She let the question pass. "Anyhow, that happens to be exactly my income. Rather funny!" She looked across the small table at Mrs. Lenoir—and was not surprised to find that Mrs. Lenoir was looking at her already.
"I suppose he meant that if you weren't absolutely obliged to get or keep some job——" the Major began.
"That's what he meant; and there's a lot in it, isn't there, Major Merriam?"
"Well, it's not what we're taught at school, but perhaps there is."
"More luxuries for the rich," smiled Mrs. Lenoir.
"The Radicals can make a new grievance out of it at the next election," said the General.
Of course, the two men did not know what underlay Winnie's talk. Equally of course, Mrs. Lenoir did; she saw it in a minute, and her reading hardly needed the confirmation of Bertie's glum demeanour. Winnie was in rebellion—probably in irreconcilable rebellion. Mrs. Lenoir glanced across at her with a satirically protesting smile. Winnie smiled back, but her eyes were resolute—rather merrily resolute, as though she liked this new taste of her favourite cup of defiance.
"There are times and seasons," said Mrs. Lenoir. "Isn't there even a thing called the economy of truth?
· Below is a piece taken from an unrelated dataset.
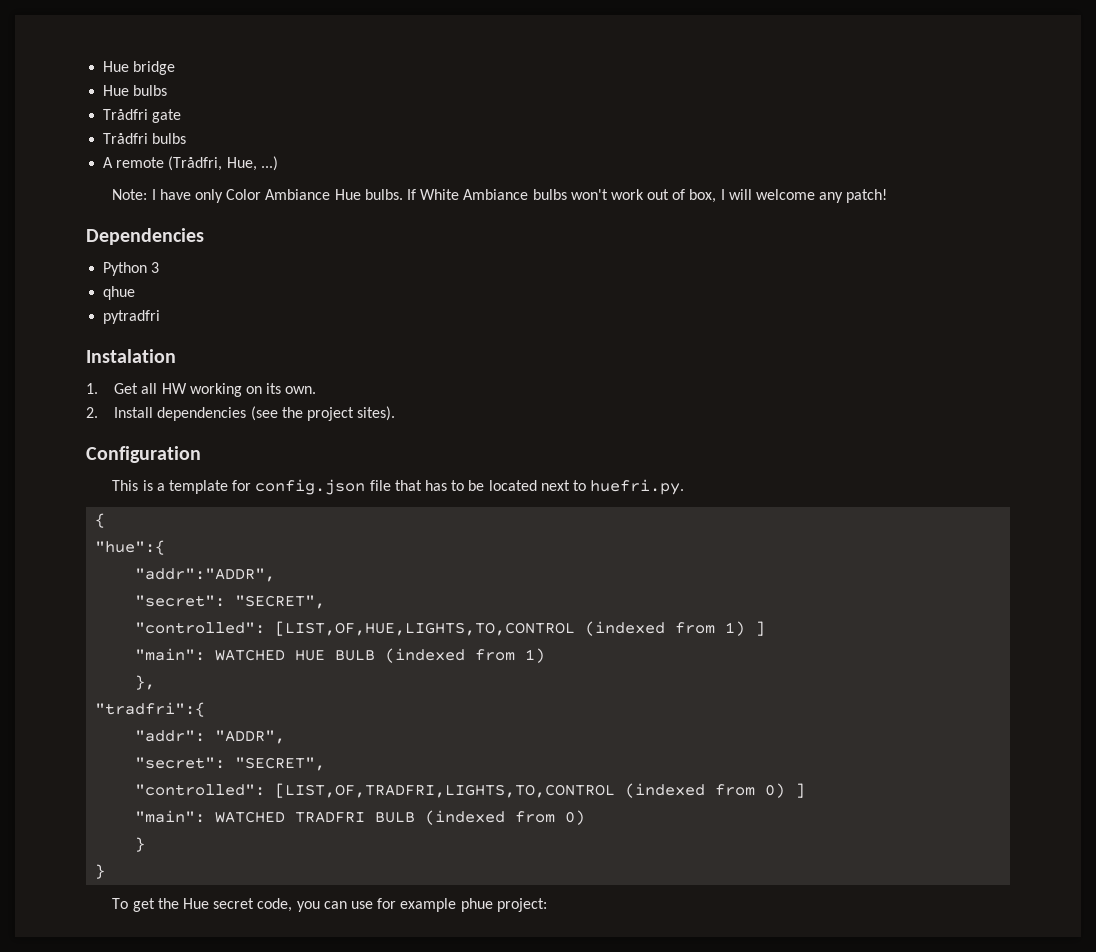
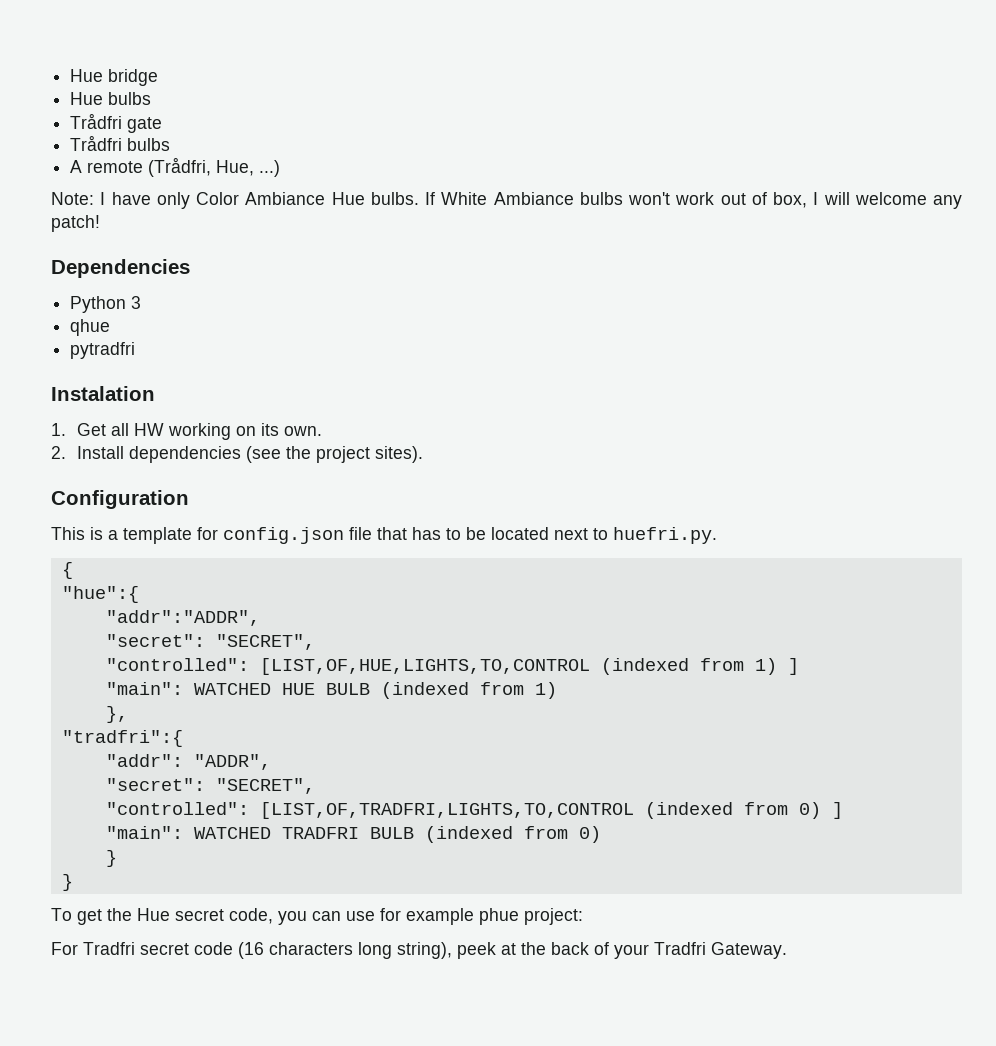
(547, 905) none -> [51,942,787,959] // For Tradfri secret code (16 characters long string), peek at the back of your Tradfri Gateway.

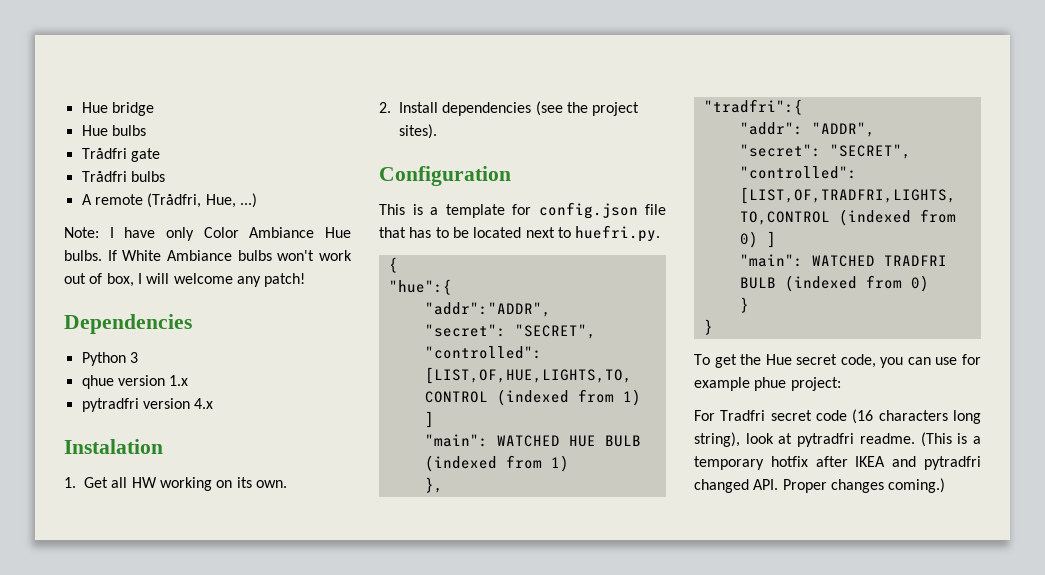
[70,342,136,359] // pytradfri -> [117,375,189,386] [81,398,214,412] version 1.x // pytradfri version 4.x
[457,942,787,959] peek at the back of your Tradfri Gateway. -> [745,432,981,447] [694,456,981,470] [694,478,946,493] look at pytradfri readme. (This is a temporary hotfix after IKEA and pytradfri changed API. Proper changes coming.)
I don't think I know the exact doctrine."
"You wouldn't tell a child everything—or a fool either," observed the General.
"Would you choose the wrong time to tell the truth to anybody?" Mrs. Lenoir asked.
"Are you entitled to settle what's the right time—all by yourself?" Winnie retorted gaily. Her spirits had begun to rise. This was almost like a discussion at Shaylor's Patch. There was a deeper reason. With her determination had come a sense of recovered honesty, and, more, of liberty regained. Whatever the Merriams might think, she would be herself again—herself and no longer Miss Winnie Wilson, a young person whom, in the last week or so, she had begun to hate cordially.
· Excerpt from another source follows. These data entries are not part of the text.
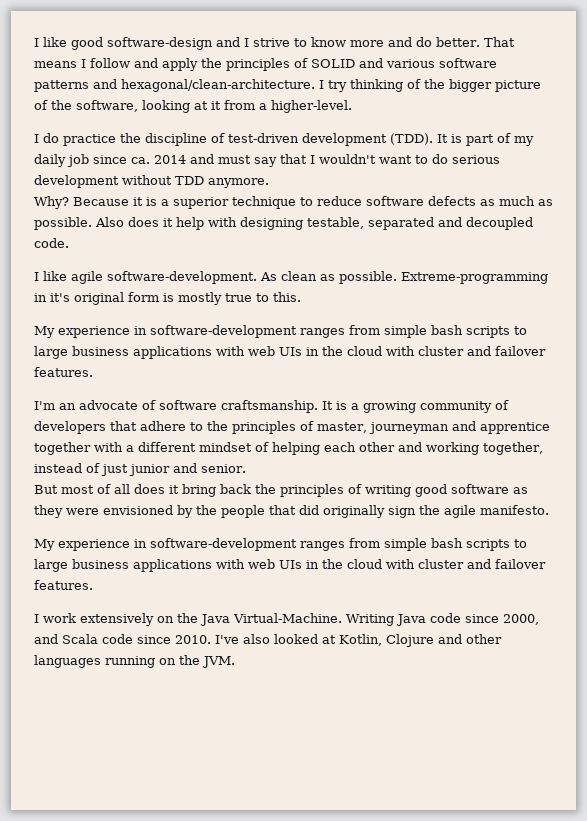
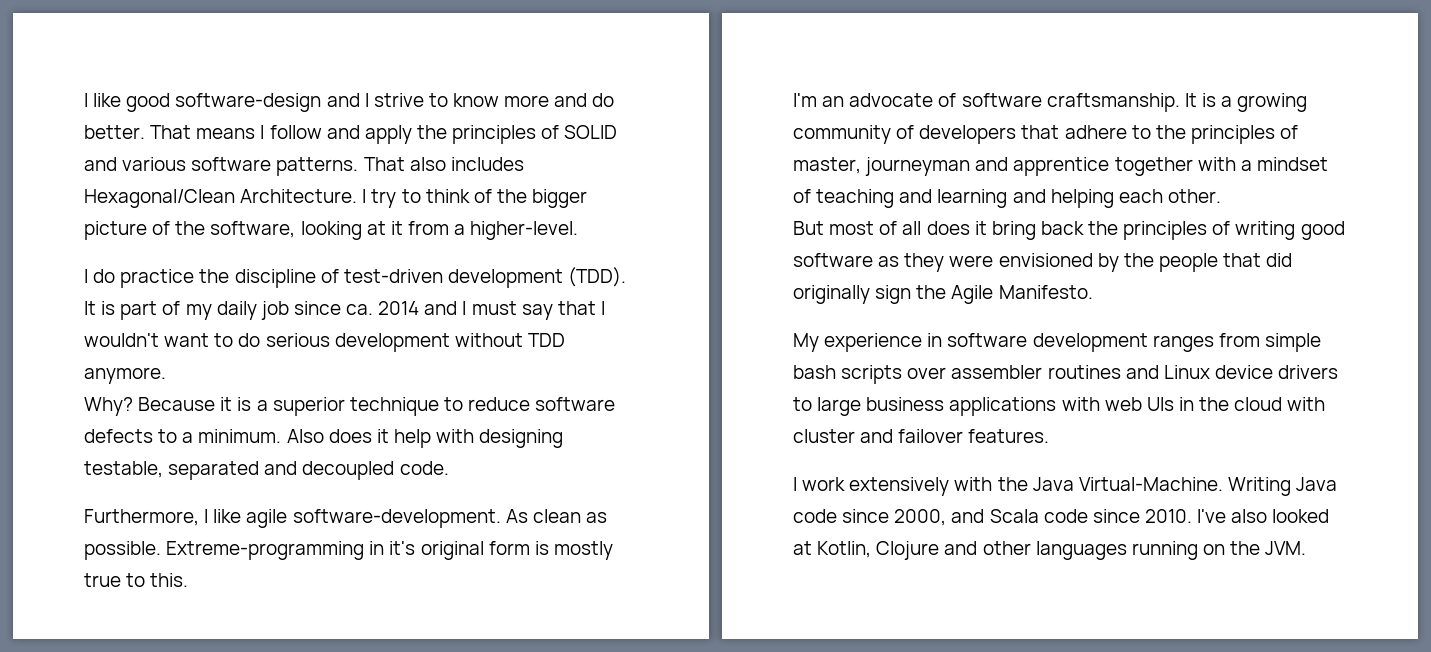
[34,79,403,92] patterns and hexagonal/clean-architecture. I try thinking -> [276,157,524,176] [84,189,470,208] patterns. That also includes Hexagonal/Clean Architecture. I try to think
(214, 159) none -> [462,301,467,315] I
[480,196,553,206] [34,217,92,230] as much as possible. -> [158,429,282,443] to a minimum.
(69, 243) none -> [84,509,199,526] Furthermore,
[34,325,527,338] [34,346,546,359] [34,367,93,377] // My experience in software-development ranges from simple bash scripts to large business applications with web UIs in the cloud with cluster and failover features. -> (189, 580) none
[138,442,196,452] different -> (1252, 165) none
[272,442,543,455] [34,463,246,476] helping each other and working together, instead of just junior and senior. -> [816,189,1221,208] teaching and learning and helping each other.
[444,505,549,518] [34,538,510,551] agile manifesto. // My experience in software-development ranges from simple bash scripts -> [951,285,1093,304] [793,333,1321,352] [793,365,1339,384] Agile Manifesto. // My experience in software development ranges from simple bash scripts over assembler routines and Linux device drivers
[157,616,174,623] on -> [954,477,993,491] with

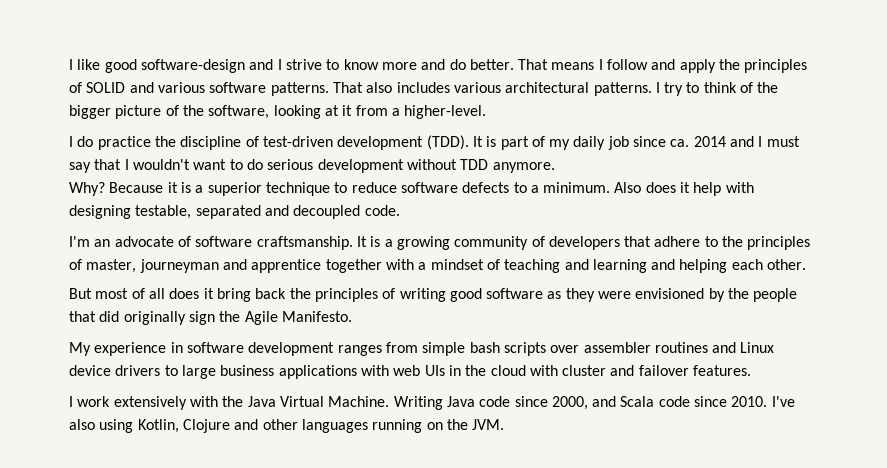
[84,189,358,208] Hexagonal/Clean Architecture. -> [453,82,652,96] various architectural patterns.
[84,509,607,528] [84,541,613,560] [84,573,189,587] // Furthermore, I like agile software-development. As clean as possible. Extreme-programming in it's original form is mostly true to this. -> (400, 210) none
[1078,477,1223,491] Virtual-Machine. -> [279,396,390,407] Virtual Machine.
[1272,509,1330,523] [793,541,812,555] looked at -> [99,419,134,433] using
Winnie did not go to the casino that evening; she left the General and his son to walk there together. She followed Mrs. Lenoir into the drawing-room, and sat down by her.
"So you've made up your mind, Winnie?" Mrs. Lenoir did not seem angry or hurt. She merely recognized Winnie's resolution.
"Yes. I can't go on with it. And it's a good moment. The newspapers come to-morrow, and, if what Hobart Gaynor told me was right, there'll be something about me in them."
"Yes, I remember. Well, if you're set on doing it, that doesn't make such a bad—occasion." Mrs. Lenoir was considering how the 'occasion' could best be twisted into a justification of previous silence. With the Major that would not be so much a pressing question—other factors would probably decide his action—but it was a point that her friend the General might raise. She looked thoughtfully at Winnie. "How much do you like him?" she asked.
"I like him as much as I know him, but I don't know him very much. I shall know a little more to-morrow." She paused. "I should like the life, the whole thing, very much, I think."
"She's not in love, but she'd take him," Mrs. Lenoir inwardly interpreted.
"I'm sorry to act against your advice, after all you've done for me. It does look ungrateful."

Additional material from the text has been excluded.